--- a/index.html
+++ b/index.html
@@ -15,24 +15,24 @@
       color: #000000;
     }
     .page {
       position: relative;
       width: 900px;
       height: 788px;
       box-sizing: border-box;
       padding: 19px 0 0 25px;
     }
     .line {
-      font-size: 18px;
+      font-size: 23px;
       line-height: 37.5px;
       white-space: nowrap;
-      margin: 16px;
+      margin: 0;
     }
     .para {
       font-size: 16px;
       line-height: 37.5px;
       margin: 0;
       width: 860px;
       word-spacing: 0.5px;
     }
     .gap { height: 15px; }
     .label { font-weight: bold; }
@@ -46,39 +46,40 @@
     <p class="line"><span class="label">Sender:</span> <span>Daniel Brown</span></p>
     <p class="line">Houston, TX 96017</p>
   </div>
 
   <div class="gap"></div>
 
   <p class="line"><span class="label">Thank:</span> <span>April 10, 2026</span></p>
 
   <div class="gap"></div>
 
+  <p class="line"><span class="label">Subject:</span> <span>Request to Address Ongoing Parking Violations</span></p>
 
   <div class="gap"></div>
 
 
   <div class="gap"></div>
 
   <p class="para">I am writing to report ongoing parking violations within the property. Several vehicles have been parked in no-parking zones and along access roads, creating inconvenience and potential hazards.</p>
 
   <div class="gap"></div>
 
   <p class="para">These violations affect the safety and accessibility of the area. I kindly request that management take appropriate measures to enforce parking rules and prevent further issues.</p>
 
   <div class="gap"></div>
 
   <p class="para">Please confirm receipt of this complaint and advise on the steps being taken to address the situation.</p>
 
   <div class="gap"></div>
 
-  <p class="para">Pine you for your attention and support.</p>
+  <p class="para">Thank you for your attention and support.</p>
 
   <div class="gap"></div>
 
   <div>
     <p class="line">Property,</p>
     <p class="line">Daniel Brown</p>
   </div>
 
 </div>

= = =

# Exercise prompt
The span to give again runs from the line with "address the situation.</p>" through the last line of the records above; reproduce it exactly and nothing more.

# Result of the exercise
   <p class="para">Please confirm receipt of this complaint and advise on the steps being taken to address the situation.</p>
 
   <div class="gap"></div>
 
-  <p class="para">Pine you for your attention and support.</p>
+  <p class="para">Thank you for your attention and support.</p>
 
   <div class="gap"></div>
 
   <div>
     <p class="line">Property,</p>
     <p class="line">Daniel Brown</p>
   </div>
 
 </div>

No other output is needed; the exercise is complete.